Updates from Barclays, Heritage Oil and Apple

Eurozone optimism helped push the FTSE 100 1.42% higher on Friday; the index finished at 5,571 points. Miner Evraz was the biggest riser, up 8.17% while Pennon Group fell hardest, down -1.93%.

Asian stocks - buoyed by Friday's 2.2% leap by the Dow Jones - continued to climb today with the Nikkei rising 0.3%; the Australian S&P/ASX 200 saw a 1% rally.
First off, we start with Barclays - and a high profile resignation. Barclays chairman Marcus Agius has confirmed his intention to quit Barclays following its £290m fine in the Libor scandal, though he's likely to stay on until his successor is found.

Barclays share price crashed 16% last week, shearing £3.7bn off the total value of the bank. Currently Barclays shares are valued at 166p. The Agius resignation is likely - Barclays will hope - remove some heat from boss Bob Diamond. But Barclays investors will be concerned of future lawsuits that may cost billions in compensation.

Bob Diamond's position still looks highly exposed. Patience Wheatcroft, a former non-executive director of Barclays, has now also joined the growing chorus for Diamond to resign.
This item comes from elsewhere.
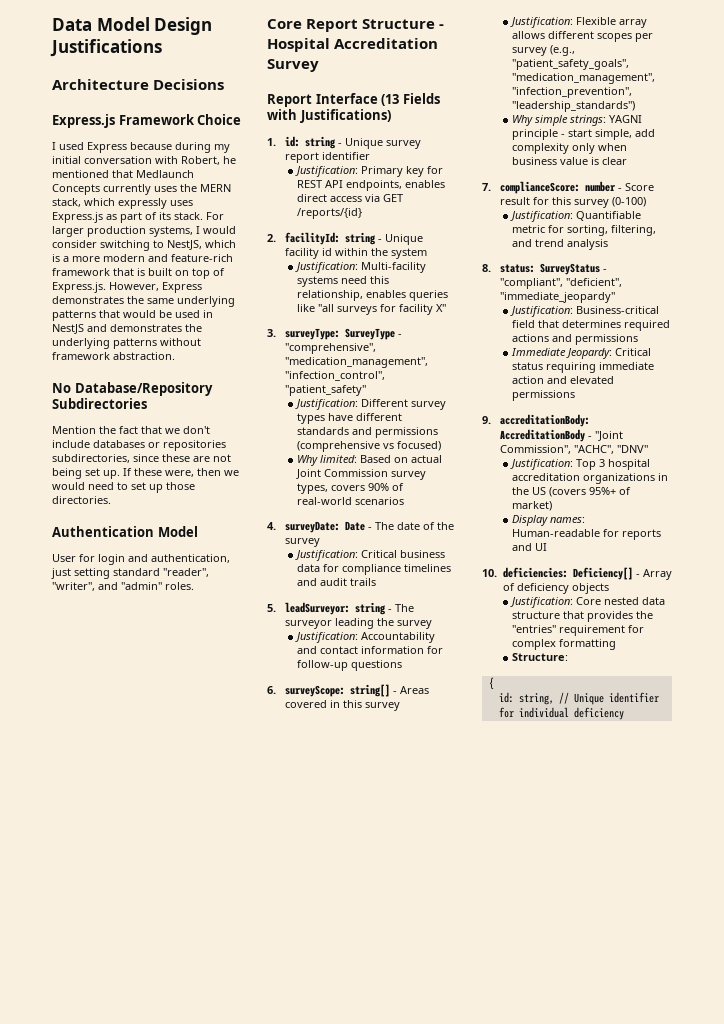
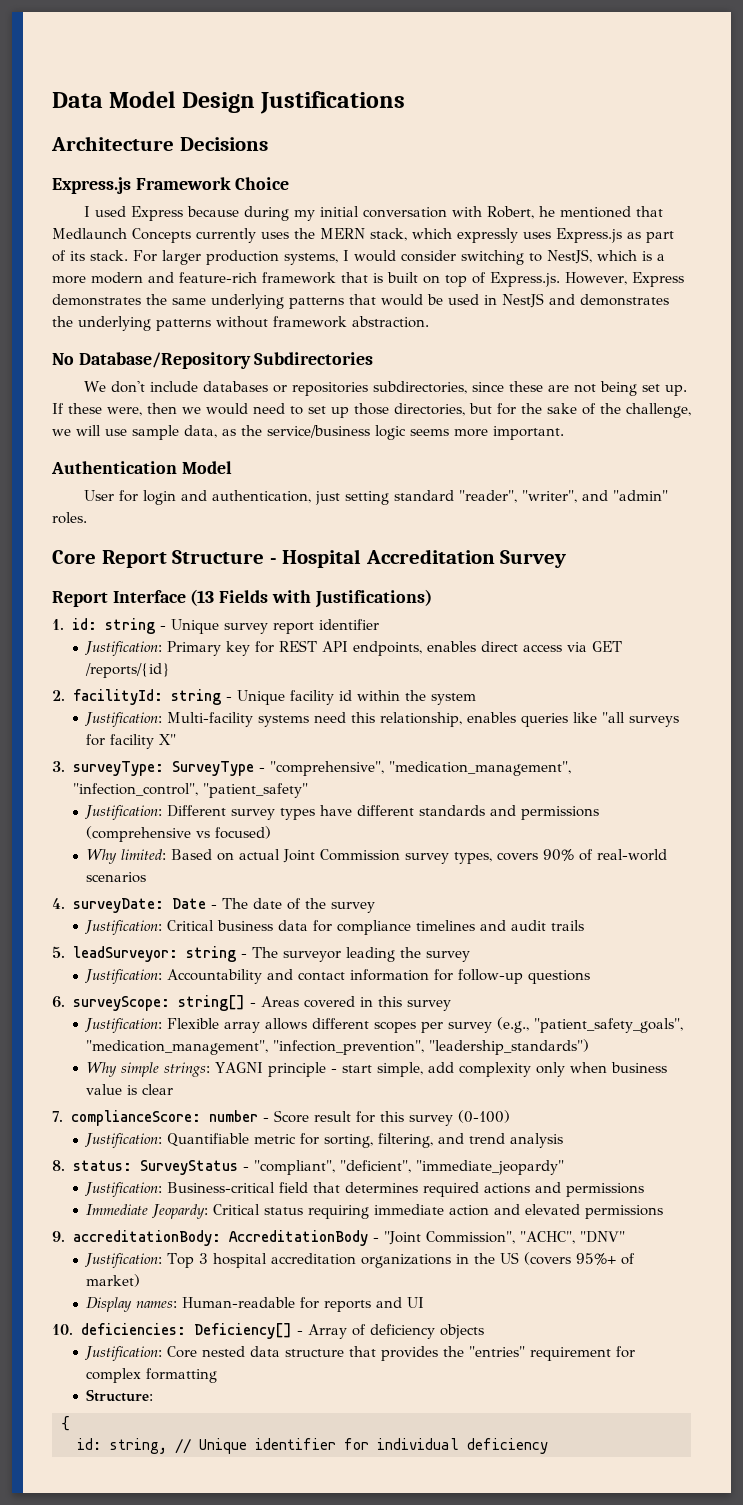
- Mention the fact that we don't include databases or repositories subdirectories, since these are not being set up.
+ We don't include databases or repositories subdirectories, since these are not being set up.
- If these were, then we would need to set up those directories.
+ If these were, then we would need to set up those directories, but for the sake of the challenge, we will use sample data, as the service/business logic seems more important.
Next, Heritage Oil. The FTSE 250 player has announced its intention of a $850m takeover of Nigerian oil assets, OML 30. "The acquisition of OML 30," says Heritage chief exec Tony Buckingham, "is transformational for Heritage, providing a material change in production and reserves whilst pursuing our strategy of generating shareholder value."

Buckingham claims OML 30 should provide significant production and cash flow, "thereby de-risking Heritage's financial profile, and our technical expertise will provide a comparative advantage in creating additional value."

The OML 30 lease extends to June 2019 and, based on current Nigerian law, Heritage expects it to be renewed thereafter.

Lastly Apple appears to have settled its Chinese Proview dispute. Proview had claimed it owned the rights to the iPad name after registering it back in 2000. It later transpired Apple had bought the global rights to the "iPad" name from Proview's Taiwanese affiliate.

Proview claimed its affiliate could not sell the rights for China - a huge market for Apple. A Chinese court now claims Apple is wiling to pay $60m to Proview.